Contemporary Landscape
Prints of most of these images are available for purchase. Please inquire.
All photographs are the copyright of the individual artists and may not be reproduced without their permission.
Jurors: Jacob and Alissa Hessler
Gallery exhibition: October 10 – November 2, 2019
Exhibition prints due: September 26, 2019
Jurors' Statement
We want to thank all of the artists who submitted work for Contemporary Landscape. We thoroughly enjoyed reviewing all of the images, and it was an extremely difficult to narrow down to the final selections. There was a multitude of compelling and moving contemporary landscape images. Most of the imagery we selected had weight to it – a feeling of loss, a feeling of hope, or the last gasp of breath before the storm. We selected photographs beyond what some might categorize as a landscape image – including work focusing on the human landscape and our interaction and relationship with the natural world.
Emmanuel Monzon’s photograph of the trailer at a rest stop was selected as our Juror’s Award. This artist showed a singular voice in the work submitted and we loved his direct and powerful images that felt almost cinematic and surreal, the human-made structures perfectly placed in the scene. Our Director’s Award goes to Joyce Ernst, who captured the twisted piece of tagged metal – a relic of some failed infrastructure – left behind in an otherwise unspoiled vista.
As artists living in the current environmental catastrophe, it is the job of the photographer to not only capture the fleeting pristine beauty of the earth but also to call attention to the ongoing destruction of this planet we all call home. We hope that by looking at this collection of work the viewer will see an underlying message: that we have gone too far. Our marks are everywhere.
— Jacob and Alissa Hessler
Call for Entries
Until the mid-20th century, landscape photographers tended to focus on the natural landscape, with an eye toward pristine beauty untainted by the hand of humanity. Increasingly, perhaps because the presence of man is so widely evident, landscape photographers have sought to balance the natural beauty of the land with the imprint of humanity’s presence. That balance of man and nature on the land is the subject of this call for entries.

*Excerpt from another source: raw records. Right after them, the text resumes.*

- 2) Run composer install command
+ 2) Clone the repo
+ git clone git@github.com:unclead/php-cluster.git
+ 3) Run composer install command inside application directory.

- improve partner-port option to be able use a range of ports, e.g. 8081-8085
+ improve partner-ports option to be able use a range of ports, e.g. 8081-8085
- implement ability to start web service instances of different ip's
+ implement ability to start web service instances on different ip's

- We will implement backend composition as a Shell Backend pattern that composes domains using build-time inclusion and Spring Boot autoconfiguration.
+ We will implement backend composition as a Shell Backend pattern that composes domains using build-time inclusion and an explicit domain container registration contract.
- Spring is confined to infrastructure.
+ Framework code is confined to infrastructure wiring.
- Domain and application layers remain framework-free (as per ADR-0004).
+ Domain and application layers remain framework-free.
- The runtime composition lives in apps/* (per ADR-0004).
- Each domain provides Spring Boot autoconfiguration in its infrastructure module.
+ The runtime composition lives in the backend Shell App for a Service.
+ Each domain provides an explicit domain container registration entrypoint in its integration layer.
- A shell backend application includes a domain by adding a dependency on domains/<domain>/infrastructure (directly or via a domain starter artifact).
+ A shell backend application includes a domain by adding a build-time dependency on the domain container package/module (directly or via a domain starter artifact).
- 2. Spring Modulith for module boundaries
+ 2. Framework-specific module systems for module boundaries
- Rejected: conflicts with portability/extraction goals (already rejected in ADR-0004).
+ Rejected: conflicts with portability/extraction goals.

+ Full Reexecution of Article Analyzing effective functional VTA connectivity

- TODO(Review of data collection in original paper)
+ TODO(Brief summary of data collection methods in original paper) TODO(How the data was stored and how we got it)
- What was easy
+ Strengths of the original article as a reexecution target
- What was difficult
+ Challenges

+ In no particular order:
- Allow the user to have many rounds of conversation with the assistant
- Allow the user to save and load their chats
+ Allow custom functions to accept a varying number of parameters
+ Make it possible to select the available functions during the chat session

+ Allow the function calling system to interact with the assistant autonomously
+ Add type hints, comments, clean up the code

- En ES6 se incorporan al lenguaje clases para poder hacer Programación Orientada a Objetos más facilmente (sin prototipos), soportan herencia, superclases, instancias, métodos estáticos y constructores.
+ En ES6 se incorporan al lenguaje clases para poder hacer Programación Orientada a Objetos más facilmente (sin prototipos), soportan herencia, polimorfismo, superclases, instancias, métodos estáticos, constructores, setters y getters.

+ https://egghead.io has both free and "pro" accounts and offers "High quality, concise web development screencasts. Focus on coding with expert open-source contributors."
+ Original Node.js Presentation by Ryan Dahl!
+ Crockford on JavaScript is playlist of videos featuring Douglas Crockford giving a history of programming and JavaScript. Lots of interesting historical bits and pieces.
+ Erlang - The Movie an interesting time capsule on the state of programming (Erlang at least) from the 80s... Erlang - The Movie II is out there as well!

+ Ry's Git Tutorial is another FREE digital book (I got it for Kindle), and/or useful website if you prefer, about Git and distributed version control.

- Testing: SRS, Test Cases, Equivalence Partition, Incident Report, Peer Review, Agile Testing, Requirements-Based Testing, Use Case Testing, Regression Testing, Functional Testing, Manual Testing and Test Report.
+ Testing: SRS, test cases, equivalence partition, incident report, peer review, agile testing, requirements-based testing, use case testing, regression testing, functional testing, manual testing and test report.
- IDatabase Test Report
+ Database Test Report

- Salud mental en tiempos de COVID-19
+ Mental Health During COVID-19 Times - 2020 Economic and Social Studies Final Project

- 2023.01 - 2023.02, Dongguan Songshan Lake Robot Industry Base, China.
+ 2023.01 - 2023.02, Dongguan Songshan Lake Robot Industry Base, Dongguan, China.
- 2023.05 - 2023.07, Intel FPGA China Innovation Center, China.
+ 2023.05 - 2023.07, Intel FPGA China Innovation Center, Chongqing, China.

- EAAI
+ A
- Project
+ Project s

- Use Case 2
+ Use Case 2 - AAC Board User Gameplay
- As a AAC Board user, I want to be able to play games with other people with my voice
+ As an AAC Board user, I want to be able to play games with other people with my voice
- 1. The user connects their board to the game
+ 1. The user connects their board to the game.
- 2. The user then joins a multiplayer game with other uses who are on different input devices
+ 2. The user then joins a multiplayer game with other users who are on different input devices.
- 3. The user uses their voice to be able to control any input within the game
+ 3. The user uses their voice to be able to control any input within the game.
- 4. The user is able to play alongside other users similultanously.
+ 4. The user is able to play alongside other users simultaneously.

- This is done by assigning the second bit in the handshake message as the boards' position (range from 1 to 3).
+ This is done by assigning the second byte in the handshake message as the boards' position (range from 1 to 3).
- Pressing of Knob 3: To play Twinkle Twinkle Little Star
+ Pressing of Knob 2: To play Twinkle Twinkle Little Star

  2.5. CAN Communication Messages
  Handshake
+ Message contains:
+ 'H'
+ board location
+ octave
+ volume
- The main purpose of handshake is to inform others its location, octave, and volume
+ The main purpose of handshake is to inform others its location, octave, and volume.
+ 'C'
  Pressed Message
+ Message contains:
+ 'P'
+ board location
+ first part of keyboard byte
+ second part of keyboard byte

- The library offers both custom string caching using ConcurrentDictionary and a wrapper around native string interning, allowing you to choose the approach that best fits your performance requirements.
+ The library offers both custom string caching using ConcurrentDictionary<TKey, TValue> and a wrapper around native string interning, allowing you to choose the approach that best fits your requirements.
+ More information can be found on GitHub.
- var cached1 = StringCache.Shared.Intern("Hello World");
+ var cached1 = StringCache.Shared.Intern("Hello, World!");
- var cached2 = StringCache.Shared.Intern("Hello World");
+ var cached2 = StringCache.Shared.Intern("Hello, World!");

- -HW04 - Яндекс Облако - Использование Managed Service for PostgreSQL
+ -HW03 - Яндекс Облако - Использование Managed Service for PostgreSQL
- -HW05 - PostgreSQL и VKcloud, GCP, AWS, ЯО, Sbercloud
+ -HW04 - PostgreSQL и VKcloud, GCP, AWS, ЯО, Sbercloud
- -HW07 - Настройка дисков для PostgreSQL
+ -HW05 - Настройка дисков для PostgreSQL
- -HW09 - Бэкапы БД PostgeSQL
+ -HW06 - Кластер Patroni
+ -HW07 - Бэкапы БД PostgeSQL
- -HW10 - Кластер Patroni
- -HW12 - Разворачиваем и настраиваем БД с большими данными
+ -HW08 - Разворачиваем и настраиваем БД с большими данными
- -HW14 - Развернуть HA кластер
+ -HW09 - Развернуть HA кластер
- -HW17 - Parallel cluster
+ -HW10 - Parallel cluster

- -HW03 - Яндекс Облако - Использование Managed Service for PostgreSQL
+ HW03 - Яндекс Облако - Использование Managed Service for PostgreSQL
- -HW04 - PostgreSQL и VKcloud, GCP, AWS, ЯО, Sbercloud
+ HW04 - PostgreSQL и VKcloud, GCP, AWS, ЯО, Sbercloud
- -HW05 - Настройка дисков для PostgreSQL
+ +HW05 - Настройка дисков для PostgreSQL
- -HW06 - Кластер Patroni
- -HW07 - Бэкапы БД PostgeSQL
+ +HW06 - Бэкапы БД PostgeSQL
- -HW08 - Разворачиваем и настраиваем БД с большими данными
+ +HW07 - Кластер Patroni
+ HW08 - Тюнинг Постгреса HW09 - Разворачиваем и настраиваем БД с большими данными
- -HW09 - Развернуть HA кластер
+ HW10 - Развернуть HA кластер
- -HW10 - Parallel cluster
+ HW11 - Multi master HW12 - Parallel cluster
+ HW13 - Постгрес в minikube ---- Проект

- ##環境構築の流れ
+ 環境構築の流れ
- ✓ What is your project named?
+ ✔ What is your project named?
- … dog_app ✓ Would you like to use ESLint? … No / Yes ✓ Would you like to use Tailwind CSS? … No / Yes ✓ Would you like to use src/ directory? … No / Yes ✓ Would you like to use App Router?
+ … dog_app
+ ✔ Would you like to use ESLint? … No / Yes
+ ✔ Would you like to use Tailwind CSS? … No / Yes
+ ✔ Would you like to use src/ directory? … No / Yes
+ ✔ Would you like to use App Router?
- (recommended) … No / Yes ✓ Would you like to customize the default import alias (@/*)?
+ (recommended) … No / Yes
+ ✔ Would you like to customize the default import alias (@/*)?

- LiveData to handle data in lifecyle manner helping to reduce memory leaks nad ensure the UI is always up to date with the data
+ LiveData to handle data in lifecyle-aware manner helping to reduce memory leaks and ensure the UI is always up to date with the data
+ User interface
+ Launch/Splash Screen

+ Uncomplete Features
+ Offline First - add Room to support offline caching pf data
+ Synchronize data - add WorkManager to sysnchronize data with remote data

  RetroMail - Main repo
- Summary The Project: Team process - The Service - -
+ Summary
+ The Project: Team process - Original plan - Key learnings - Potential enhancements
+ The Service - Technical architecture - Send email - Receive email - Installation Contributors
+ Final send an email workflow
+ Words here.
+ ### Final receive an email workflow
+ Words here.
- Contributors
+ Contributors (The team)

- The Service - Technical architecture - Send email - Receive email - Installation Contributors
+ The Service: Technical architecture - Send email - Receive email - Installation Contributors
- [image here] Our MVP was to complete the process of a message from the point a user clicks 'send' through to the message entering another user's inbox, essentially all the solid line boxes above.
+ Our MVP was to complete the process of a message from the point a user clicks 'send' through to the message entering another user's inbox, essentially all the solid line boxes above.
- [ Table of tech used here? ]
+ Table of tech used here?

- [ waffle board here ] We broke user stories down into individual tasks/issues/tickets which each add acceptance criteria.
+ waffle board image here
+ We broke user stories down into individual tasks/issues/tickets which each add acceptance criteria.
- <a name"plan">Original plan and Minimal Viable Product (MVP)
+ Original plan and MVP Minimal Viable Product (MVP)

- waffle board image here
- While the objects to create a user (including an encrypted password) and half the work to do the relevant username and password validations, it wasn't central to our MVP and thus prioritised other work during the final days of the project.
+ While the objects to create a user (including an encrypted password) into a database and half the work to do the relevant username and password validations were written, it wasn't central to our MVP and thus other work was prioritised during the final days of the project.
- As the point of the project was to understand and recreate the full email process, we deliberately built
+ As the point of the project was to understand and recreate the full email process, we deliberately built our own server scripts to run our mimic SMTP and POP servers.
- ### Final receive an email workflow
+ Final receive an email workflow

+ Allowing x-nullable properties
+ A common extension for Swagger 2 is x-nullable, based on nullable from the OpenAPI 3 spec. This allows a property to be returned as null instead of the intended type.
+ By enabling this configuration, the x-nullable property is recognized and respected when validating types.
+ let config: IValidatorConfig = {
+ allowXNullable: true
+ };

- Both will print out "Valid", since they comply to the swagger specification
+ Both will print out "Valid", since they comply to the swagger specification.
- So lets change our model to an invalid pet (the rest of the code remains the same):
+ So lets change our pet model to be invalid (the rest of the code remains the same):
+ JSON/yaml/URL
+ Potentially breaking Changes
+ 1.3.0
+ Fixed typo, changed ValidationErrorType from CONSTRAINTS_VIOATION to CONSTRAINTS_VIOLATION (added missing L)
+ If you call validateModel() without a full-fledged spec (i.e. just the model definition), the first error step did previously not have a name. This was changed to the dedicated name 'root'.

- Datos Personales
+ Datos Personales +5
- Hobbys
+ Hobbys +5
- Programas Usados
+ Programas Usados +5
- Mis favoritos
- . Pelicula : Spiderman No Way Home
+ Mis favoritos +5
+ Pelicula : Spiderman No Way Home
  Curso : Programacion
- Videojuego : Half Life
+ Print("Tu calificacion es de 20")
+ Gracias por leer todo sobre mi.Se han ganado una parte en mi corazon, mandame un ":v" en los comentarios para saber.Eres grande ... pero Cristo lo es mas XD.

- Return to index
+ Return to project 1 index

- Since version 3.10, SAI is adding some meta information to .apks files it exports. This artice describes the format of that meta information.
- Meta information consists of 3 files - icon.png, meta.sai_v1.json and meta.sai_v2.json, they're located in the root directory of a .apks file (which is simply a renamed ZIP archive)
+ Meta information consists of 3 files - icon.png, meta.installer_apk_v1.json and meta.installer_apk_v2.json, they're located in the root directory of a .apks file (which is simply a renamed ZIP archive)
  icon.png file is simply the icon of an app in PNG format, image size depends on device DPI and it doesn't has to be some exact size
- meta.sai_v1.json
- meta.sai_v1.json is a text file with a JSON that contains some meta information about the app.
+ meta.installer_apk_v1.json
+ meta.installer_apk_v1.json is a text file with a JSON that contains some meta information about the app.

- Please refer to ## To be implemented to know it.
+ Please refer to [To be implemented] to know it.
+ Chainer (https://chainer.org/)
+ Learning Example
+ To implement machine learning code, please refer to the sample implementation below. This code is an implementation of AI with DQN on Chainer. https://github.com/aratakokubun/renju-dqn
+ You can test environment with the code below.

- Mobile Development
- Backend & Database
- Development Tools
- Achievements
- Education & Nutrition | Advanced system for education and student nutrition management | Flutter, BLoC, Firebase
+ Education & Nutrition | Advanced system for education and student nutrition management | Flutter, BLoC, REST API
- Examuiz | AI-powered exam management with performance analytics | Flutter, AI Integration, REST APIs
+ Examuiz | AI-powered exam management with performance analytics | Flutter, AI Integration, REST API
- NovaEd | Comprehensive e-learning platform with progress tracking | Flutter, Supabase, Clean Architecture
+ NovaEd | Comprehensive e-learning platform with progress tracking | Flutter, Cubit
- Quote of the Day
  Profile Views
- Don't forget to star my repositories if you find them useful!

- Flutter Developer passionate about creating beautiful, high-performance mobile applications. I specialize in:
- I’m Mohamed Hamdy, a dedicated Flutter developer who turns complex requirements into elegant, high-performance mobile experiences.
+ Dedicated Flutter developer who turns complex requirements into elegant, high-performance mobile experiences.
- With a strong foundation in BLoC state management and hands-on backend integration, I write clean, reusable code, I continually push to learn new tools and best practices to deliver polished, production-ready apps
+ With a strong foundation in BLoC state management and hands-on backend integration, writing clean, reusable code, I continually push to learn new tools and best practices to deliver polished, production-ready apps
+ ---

All capture and processing methods are welcome, and we encourage your own interpretations of the idea of Contemporary Landscape.
We are very pleased that Jacob and Alissa Hessler will curate this exhibit. They will select up to 35 images for exhibition in the Middlebury, Vermont gallery, and another 35 images for the Online gallery. All 70 images will appear in the exhibit catalog. While the Gallery exhibit is open, the Online selections will be projected in a continuous loop in the gallery.
Information about our printing service and free matting and framing here.
Images © Jacob Hessler. Click to enlarge.
About the Jurors
Jacob Hessler is a contemporary fine art photographer, known for his expansive and meditative landscapes. Hessler’s work has explored rising seas, industrialized farming, borders and boundaries, invasive species, extinction, and more broadly, mankind's relationship with, and impact on, the natural world. His keen eye and use of scale connects viewers with the vastness of the human experience.
Jacob is a graduate of the Brooks Institute of Photography in Santa Barbara, and pursued his master’s degree in graphic design at Parsons, The New School for Design. He worked in New York as a commercial photographer and art director from 2006-2011. In 2011, Hessler left New York and moved back to his childhood hometown in mid-coast Maine to focus on fine art landscape photography. Jacob’s work is widely collected and displayed throughout the world. He is a represented artist at Dowling Walsh Gallery, Corey Daniels Gallery and Soapbox Arts.
With a diverse background in art direction, photography, and film production management, Alissa Hessler has worked as both the director for creative talent and as the creative talent. She has shot and produced content for international publications and brands, art directed and produced commercial shoots, managed global launch events, and orchestrated rebrands of international corporations. In her free time she continues to champion young farmers and rural small business owners through her Urban Exodus project. Her first book Ditch the City and Go Country, was released in 2017, distributed by Macmillan Press.
Jacob and Alissa jointly teach workshops at Maine Media, Santa Fe Photographic Workshops and other institutions across the country. They also operate their own destination workshops on Cumberland Island and the Lost Coast of California.